July 15, 2008


Salience on humour and meaning, from Mark Van Doren's introduction to Sandburg's Harvest Poems 1910-1960:
"Just as we cannot take a man seriously who lacks the sense of humor, so we cannot take the poet. Humor is the final sign and seal of seriousness, for it is proof that reality is held in honor and in love. The little poets whom the renaissance of more than forty years ago swept into oblivion were first of all unreal; their poems were not about anything that matters; and so their feelings--the ones they said they had--failed to be impressive. They had no genuine subjects."

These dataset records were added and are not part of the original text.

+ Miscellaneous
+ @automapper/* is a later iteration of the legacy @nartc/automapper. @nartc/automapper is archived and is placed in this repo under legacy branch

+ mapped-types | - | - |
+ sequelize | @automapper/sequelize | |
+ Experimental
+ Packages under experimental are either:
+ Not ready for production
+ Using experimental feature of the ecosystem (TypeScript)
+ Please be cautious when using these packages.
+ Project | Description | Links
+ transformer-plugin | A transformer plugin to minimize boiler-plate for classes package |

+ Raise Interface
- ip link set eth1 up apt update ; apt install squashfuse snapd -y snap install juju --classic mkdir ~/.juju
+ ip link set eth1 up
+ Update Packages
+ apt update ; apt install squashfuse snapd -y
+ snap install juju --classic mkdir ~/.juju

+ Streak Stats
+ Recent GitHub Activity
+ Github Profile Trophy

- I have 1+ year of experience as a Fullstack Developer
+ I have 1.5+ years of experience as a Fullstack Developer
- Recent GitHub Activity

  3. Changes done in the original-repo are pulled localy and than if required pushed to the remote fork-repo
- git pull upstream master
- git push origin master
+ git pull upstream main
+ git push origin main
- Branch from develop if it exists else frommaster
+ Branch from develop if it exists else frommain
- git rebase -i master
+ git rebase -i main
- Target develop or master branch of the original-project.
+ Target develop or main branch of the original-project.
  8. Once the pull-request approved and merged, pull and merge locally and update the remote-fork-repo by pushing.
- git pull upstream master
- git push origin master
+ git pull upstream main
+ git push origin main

Sandburg writes much about the new skyscrapers of Chicago being lifted, lifting the city, Chicago built and rebuilt in Windy City and Good Morning, America--in those poems, they are valiant and triumphant--their triumph is in the toil and labor as much as it's symbolic progress and modernity. The night I got home JR pointed out that the glowing tower that got bigger while I was gone, the thing I would fall asleep looking at every night since it came twinkling into view this early spring--is, in fact, the Trump Tower. Since then I have kept the right side curtain of my room pulled on it. I liked it better when I thought it was a very tall parking structure or that twirling building that'll be the tallest in the world. I don't know why the building having a name and identity changes my feelings about looking at it; the toil of leather handed men, and building something very tall in 1928 was progress, now I think that continual triumph is harbinger of ruin--but maybe it's just a building.